Ashcroft was hospitalized for gallblader surgery and his top deputy, James B. Comey “had indicated he was unwilling to give his approval to certifying central aspects of the program, as required under the White House procedures set up to oversee it,” according to the Times article. Some accounts indicate that Ashcroft was also reluctant to certify the domestic surveillance program “in light of concerns among some senior government officials about whether the proper oversight was in place at the security agency and whether the president had the legal and constitutional authority to conduct such an operation.”

“It is unclear whether the White House ultimately persuaded Mr. Ashcroft to give his approval to the program after the meeting or moved ahead without it.”

The Bush administration maintained that the “intelligence activities… have been approved at the highest levels of the Justice Department.” Certain readings of Lichtblau’s and Risen’s account would indicate that may not be true:

“What is known is that in early 2004, about the time of the hospital visit, the White House suspended parts of the program for several months and moved ahead with more stringent requirements on the security agency on how the program was used, in part to guard against abuses.”

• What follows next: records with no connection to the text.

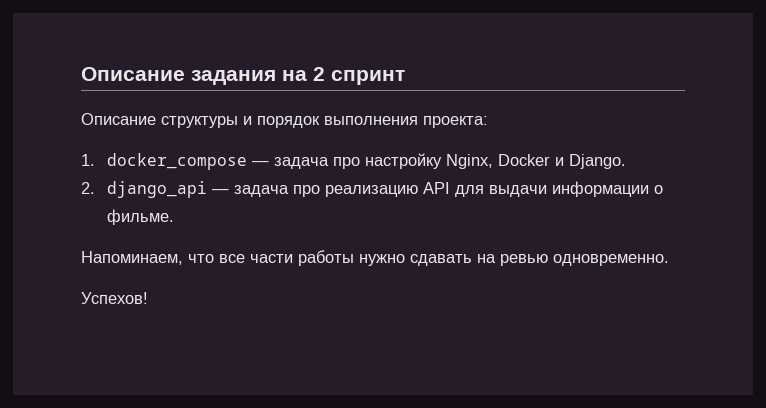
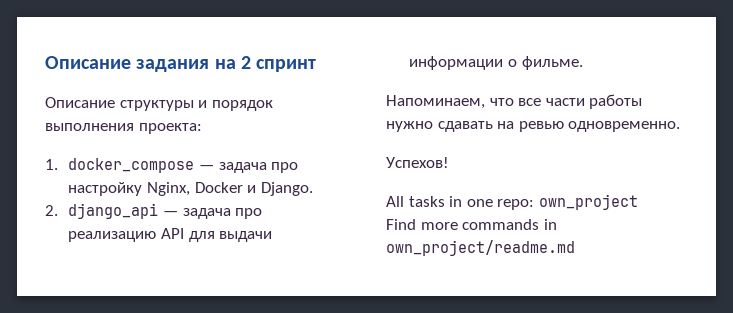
+ All tasks in one repo: own_project
+ Find more commands in own_project/readme.md

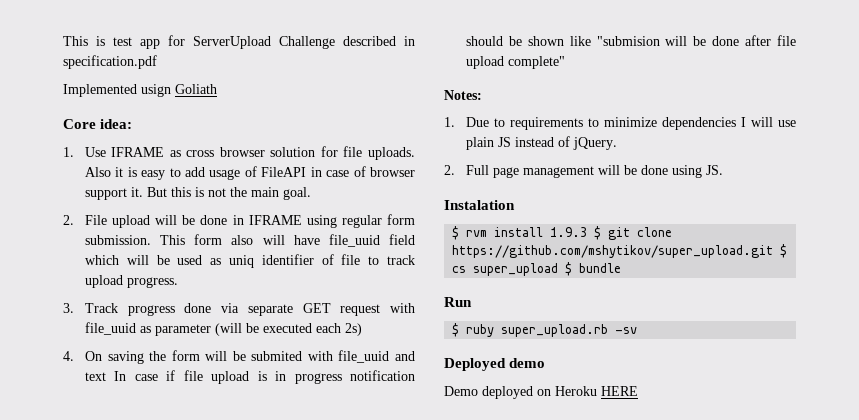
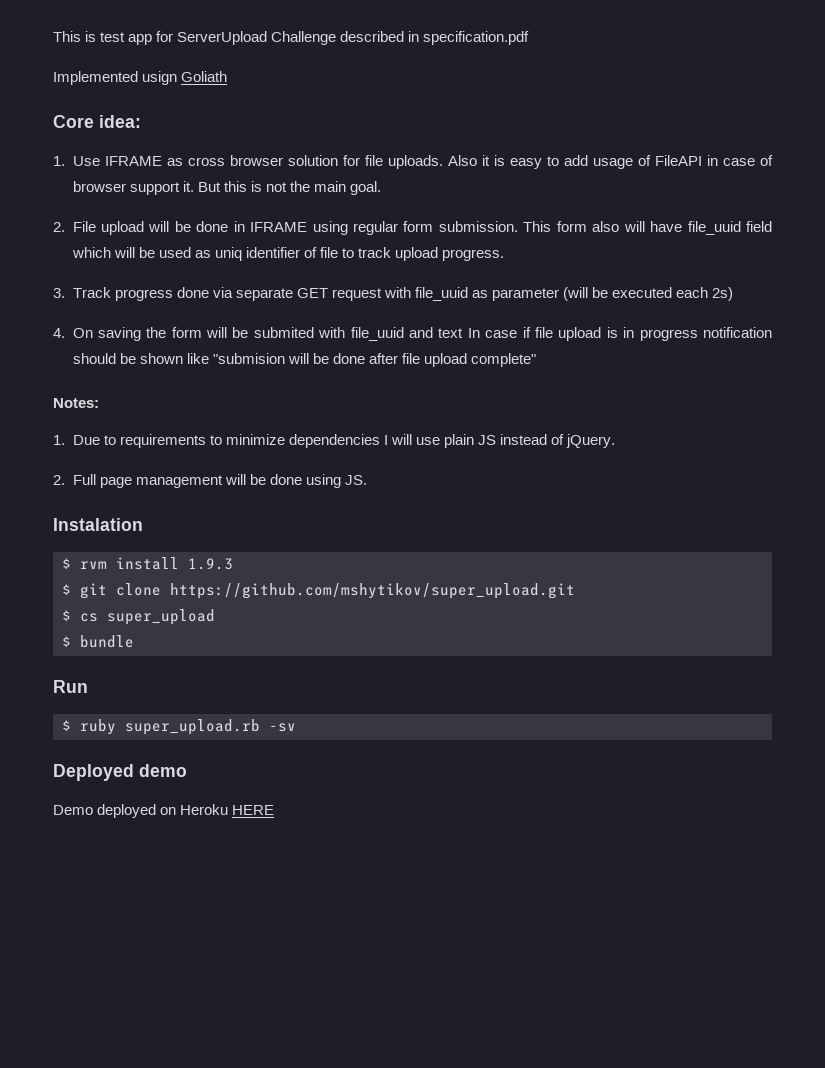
- $ rvm install 1.9.3 $ git clone https://github.com/mshytikov/super_upload.git $ cs super_upload $ bundle
+ $ rvm install 1.9.3
+ $ git clone https://github.com/mshytikov/super_upload.git
+ $ cs super_upload
+ $ bundle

The Justice Department subsequently conducted a secret audit of the program. The audit is said to have looked specifically at the question of probable cause surrounding the warrantless domestic surveillance. According to Lichtblau and Risen, “that review is not known to have found any instances of abuses.”

That the nation’s top two law enforcement officers had reservations about the legality of warrantless surveillance should be enough to get this resolved quickly. But it’s almost surely not.

The Times held the story for a year at the request of the Bush administration.